The pass seems to be disabled by default everywhere - I thought we
decided to avoid adding
passes like this because they tend to bit-rot quickly and become a
maintenance burden.

What was the plan here?

Richard.

> Philipp.
>
>
> On Mon, 25 Nov 2024 at 03:30, Jeff Law <jeffreyalaw@gmail.com> wrote:
> >
> >
> >
> > On 11/9/24 2:48 AM, Konstantinos Eleftheriou wrote:
> > > From: kelefth <konstantinos.eleftheriou@vrull.eu>
> > >
> > > This pass detects cases of expensive store forwarding and tries to avoid them
> > > by reordering the stores and using suitable bit insertion sequences.

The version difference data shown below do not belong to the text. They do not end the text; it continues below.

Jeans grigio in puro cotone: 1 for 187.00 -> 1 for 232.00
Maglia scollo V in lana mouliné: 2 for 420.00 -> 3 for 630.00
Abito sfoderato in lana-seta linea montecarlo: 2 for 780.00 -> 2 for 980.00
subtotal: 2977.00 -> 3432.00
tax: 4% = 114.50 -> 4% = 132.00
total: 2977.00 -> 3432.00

> > > For example it can transform this:
> > >
> > >       strb    w2, [x1, 1]
> > >       ldr     x0, [x1]      # Expensive store forwarding to larger load.
> > >
> > > To:
> > >
> > >       ldr     x0, [x1]
> > >       strb    w2, [x1]
> > >       bfi     x0, x2, 0, 8
> > >
> > > Assembly like this can appear with bitfields or type punning / unions.
> > > On stress-ng when running the cpu-union microbenchmark the following speedups
> > > have been observed.
> > >
> > >    Neoverse-N1:      +29.4%
> > >    Intel Coffeelake: +13.1%
> > >    AMD 5950X:        +17.5%
> > >
> > > The transformation is rejected on cases that would cause store_bit_field
> > > to generate subreg expressions on different register classes.

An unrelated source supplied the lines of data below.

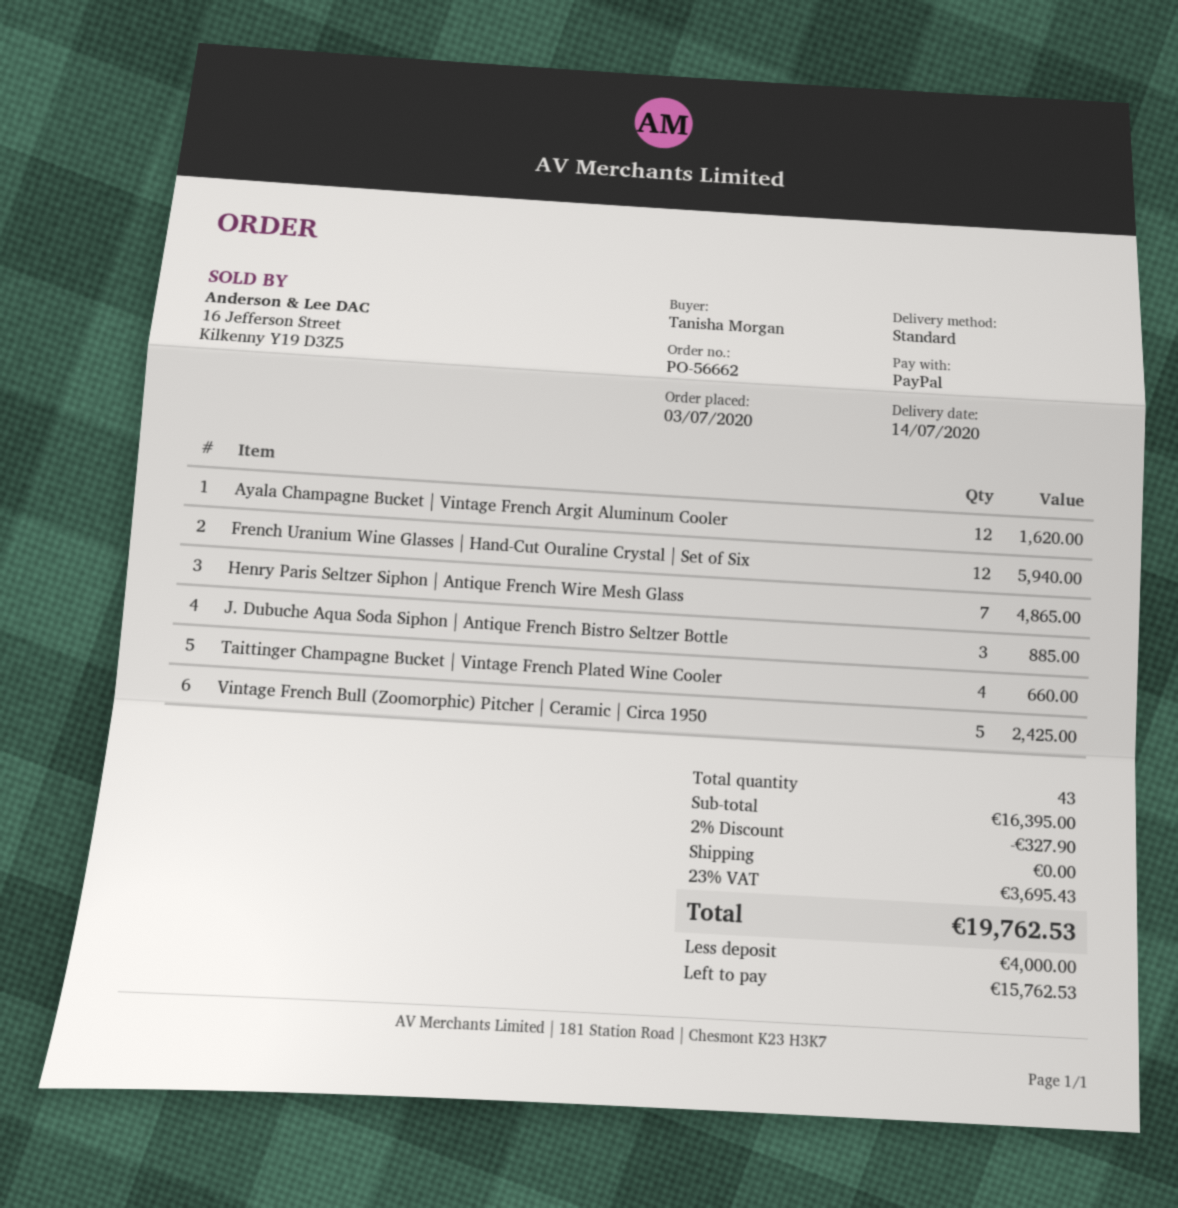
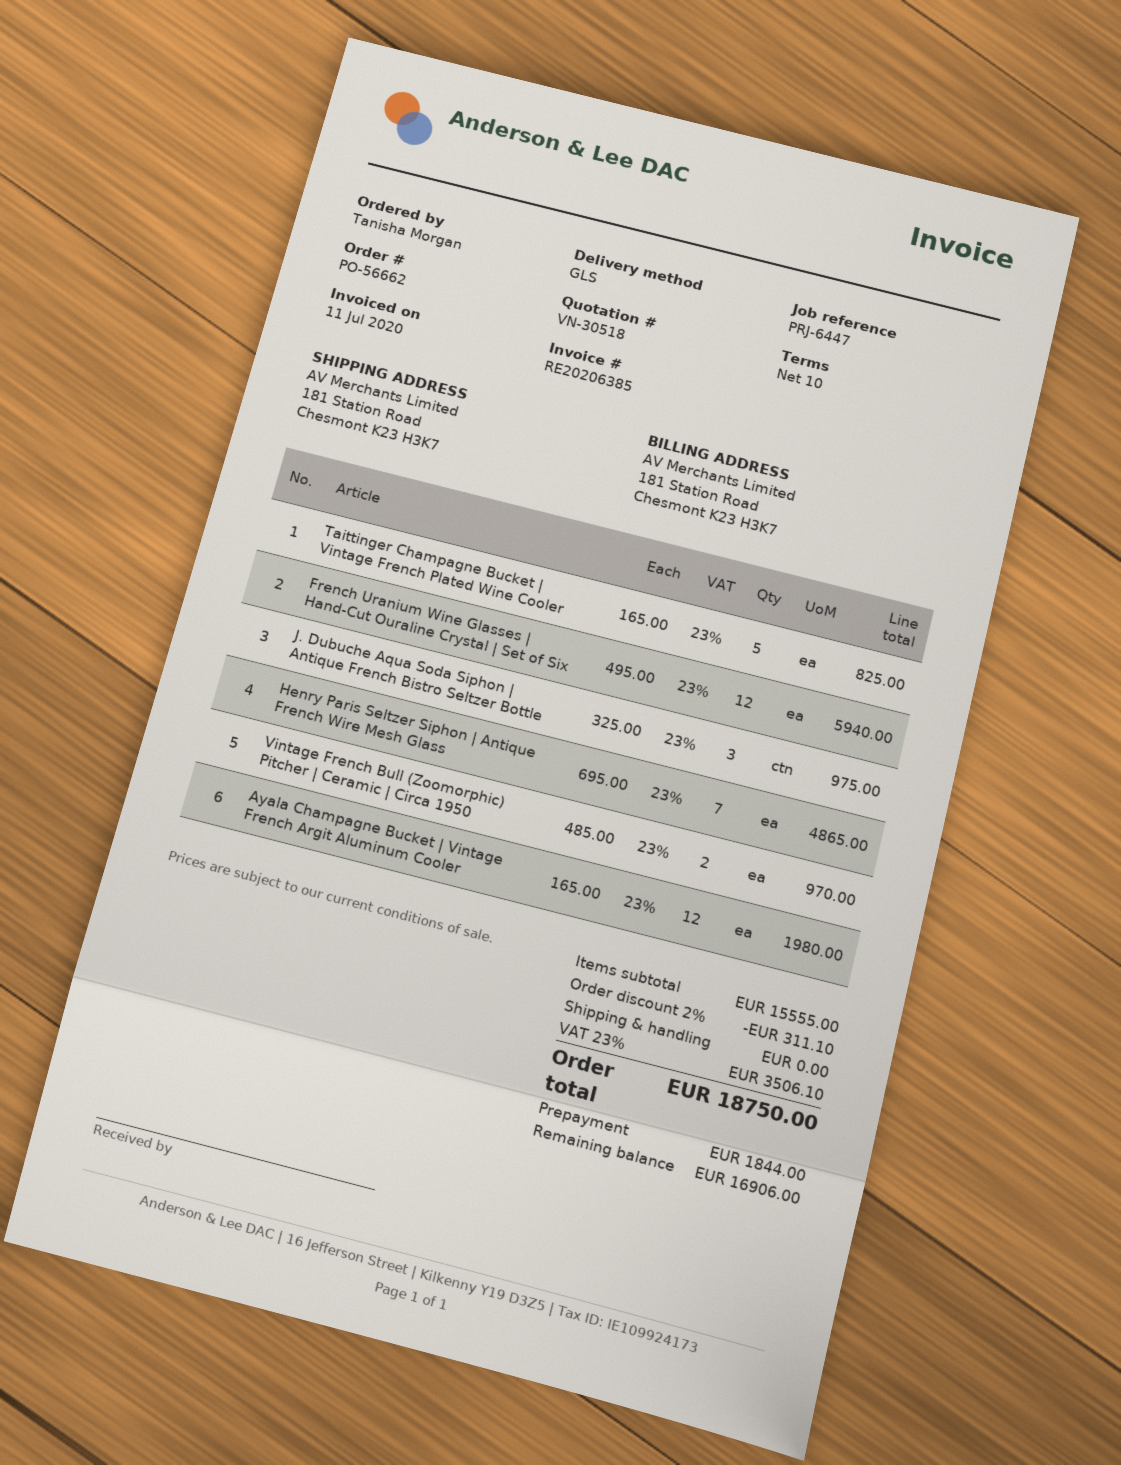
shipping method: standard -> GLS
Ayala Champagne Bucket | Vintage French Argit Aluminum Cooler: 12 for 1620.00 -> 12 for 1980.00
J. Dubuche Aqua Soda Siphon | Antique French Bistro Seltzer Bottle: 3 for 885.00 -> 3 for 975.00
Taittinger Champagne Bucket | Vintage French Plated Wine Cooler: 4 for 660.00 -> 5 for 825.00
Vintage French Bull (Zoomorphic) Pitcher | Ceramic | Circa 1950: 5 for 2425.00 -> 2 for 970.00
subtotal: 16395.00 -> 15555.00
discount: 2% = 327.90 -> 2% = 311.10
tax: 23% = 3695.43 -> 23% = 3506.10
total: 19762.53 -> 18750.00
deposit: 4000.00 -> 1844.00
balance: 15762.53 -> 16906.00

> > > Files avoid-store-forwarding-4.c and avoid-store-forwarding-5.c contain
> > > such cases and have been marked as XFAIL.
> > >
> > > There is a special handling for machines with BITS_BIG_ENDIAN !=
> > > BYTES_BIG_ENDIAN. The need for this came up from an issue in H8
> > > architecture, which uses big-endian ordering, but BITS_BIG_ENDIAN
> > > is false. In that case, the START parameter of store_bit_field
> > > needs to be calculated from the end of the destination register.
> > >
> > > gcc/ChangeLog:
> > >
> > >       * Makefile.in (OBJS): Add avoid-store-forwarding.o.
> > >       * common.opt (favoid-store-forwarding): New option.
> > >       * common.opt.urls: Regenerate.
> > >       * doc/invoke.texi: New param store-forwarding-max-distance.
> > >       * doc/passes.texi: Document new pass.
> > >       * doc/tm.texi: Regenerate.
> > >       * doc/tm.texi.in: Document new pass.
> > >       * params.opt (store-forwarding-max-distance): New param.
> > >       * passes.def: Add pass_rtl_avoid_store_forwarding before
> > >       pass_early_remat.
> > >       * target.def (avoid_store_forwarding_p): New DEFHOOK.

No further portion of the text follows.